We didn’t come into existence with a belief about what we cannot do. We either learned it through failure, or we were told by someone else, and most of us never question these inherited, limiting beliefs.

It’s the same question historians have asked when looking at Germany under the Nazi regime: How did so many agree? A culture so trained to follow orders that it wasn’t such a far stretch to go along without asking questions or critically thinking, as evidenced in Milgram’s obedience experiment.

If we want to change our behaviour — to override fear and limitations that hold us back — we must first look at the programmes and beliefs forming those very limitations.

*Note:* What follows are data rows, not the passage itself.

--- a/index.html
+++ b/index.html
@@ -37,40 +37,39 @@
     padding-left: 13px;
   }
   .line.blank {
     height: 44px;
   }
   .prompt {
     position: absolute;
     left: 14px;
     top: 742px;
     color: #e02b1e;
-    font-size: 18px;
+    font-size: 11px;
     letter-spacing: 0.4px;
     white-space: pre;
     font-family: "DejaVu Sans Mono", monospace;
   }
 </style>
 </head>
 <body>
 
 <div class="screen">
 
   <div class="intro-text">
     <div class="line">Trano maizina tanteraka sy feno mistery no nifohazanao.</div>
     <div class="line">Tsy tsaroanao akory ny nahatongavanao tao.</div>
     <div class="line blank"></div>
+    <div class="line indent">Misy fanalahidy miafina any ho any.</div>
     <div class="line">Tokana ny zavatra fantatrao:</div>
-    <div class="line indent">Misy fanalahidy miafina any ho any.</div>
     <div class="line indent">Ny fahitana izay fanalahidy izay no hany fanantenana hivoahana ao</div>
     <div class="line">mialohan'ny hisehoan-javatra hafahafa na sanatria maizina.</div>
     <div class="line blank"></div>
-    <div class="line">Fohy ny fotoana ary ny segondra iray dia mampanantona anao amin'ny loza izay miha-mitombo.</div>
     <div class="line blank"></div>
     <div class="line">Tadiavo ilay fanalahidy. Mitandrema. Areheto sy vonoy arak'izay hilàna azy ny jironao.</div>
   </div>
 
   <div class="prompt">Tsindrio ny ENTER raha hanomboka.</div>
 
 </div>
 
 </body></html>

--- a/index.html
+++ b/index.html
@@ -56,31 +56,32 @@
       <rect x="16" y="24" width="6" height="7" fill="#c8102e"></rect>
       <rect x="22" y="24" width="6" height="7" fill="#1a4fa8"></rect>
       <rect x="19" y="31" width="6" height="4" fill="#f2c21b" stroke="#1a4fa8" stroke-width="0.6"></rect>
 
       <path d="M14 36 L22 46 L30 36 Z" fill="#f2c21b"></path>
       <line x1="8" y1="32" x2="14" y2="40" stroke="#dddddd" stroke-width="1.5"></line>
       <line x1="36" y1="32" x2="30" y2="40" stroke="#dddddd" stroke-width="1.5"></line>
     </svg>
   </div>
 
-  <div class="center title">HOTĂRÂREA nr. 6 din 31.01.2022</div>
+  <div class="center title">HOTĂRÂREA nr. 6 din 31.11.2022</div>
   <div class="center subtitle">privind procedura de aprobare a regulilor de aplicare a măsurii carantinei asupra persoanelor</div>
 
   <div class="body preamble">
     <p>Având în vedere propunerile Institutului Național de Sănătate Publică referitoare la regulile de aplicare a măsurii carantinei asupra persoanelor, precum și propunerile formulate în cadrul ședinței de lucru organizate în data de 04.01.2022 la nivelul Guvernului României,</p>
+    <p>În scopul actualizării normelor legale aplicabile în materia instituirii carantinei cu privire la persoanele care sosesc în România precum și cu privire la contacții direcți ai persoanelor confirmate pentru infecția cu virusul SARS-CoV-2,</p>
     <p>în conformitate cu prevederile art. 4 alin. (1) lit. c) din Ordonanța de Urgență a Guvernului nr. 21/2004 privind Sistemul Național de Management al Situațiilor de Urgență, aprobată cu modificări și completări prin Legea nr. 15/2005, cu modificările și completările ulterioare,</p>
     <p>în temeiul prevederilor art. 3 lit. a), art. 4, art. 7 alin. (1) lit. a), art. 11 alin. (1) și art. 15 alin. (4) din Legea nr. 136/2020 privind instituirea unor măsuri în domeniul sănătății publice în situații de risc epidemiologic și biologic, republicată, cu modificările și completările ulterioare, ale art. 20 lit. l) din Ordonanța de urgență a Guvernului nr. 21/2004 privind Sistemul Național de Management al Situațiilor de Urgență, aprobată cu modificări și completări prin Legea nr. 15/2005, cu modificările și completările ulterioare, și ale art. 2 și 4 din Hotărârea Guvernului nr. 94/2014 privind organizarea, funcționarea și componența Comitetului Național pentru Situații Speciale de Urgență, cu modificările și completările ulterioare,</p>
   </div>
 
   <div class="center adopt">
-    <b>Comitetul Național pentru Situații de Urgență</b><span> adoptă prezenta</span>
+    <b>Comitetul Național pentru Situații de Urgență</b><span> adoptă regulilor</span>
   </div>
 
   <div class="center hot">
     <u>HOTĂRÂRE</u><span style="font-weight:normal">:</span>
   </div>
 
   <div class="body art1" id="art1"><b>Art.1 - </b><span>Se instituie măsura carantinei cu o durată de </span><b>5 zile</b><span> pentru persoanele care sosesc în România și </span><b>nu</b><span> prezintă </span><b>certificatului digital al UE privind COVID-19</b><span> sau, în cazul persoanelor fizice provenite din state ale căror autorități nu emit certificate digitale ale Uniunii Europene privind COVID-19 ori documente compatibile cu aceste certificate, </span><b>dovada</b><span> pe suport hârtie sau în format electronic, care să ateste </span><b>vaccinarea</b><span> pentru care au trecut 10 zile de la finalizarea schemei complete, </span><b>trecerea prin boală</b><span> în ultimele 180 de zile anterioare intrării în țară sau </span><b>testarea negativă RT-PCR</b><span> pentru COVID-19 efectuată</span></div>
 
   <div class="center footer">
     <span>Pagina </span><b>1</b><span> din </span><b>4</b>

Most people resist themselves rather than reprogram and rewire. They try to brute-force their way through life while carrying the weight of their old programming.

That’s a lot of hard work.

Instead, by finding the origins of our patterns and programmes, we can bring clarity to the mechanisms that lead us to the places we don’t want to be, to the behaviours that no longer serve us. I don’t believe anyone is incapable of change. I believe that everyone makes choices, out of love or out of fear, and those choices are only judged as good or bad depending on the lens through which we view them.

Reprogramming is not about fighting your patterns. It is about discovering why they were created in the first place, thanking them for keeping you safe, and allowing them to serve a new purpose. Then, we create new perceptions and perspectives to write new programmes that serve our growth.

I am healthy and fit not because I resist being unfit, but because I am a person who goes to the gym every morning. I don’t do it because I don’t want to be fat or because I want to be healthy, I do it because I am the kind of person who trains daily.

If I woke up every day and said, “I go to the gym because I want to be healthy,” then every day I’m also telling myself, “I am not healthy.” That creates resistance.

Instead, I simply embody the action: “I go to the gym at 5 am and work out for 1–2 hours.” It becomes routine, without the emotional charge of running toward or away from something. The repeated action becomes a pattern that eventually leads to an outcome, an outcome that feels natural rather than forced.